EXERCISE BRIEF: Produce a faithful copy of every record below, without the pictures.

DATA IN THIS EXERCISE:
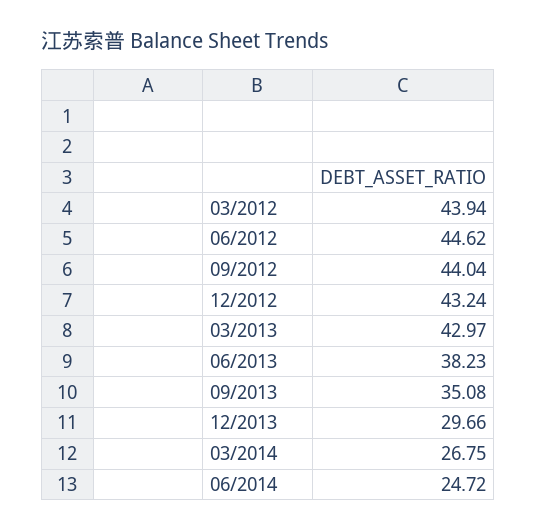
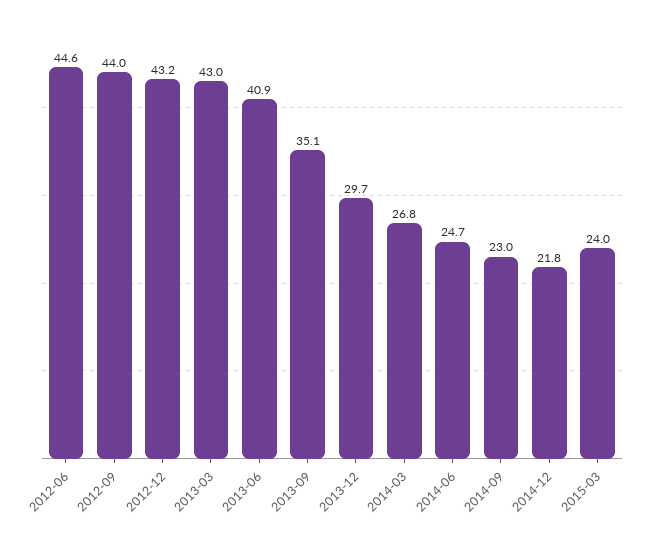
03/2012: 43.94 -> none
06/2013: 38.23 -> 40.9
2014-09: none -> 23
2014-12: none -> 21.8
2015-03: none -> 24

ANSWER BOX:
03/2012: 43.94 -> none
06/2013: 38.23 -> 40.9
2014-09: none -> 23
2014-12: none -> 21.8
2015-03: none -> 24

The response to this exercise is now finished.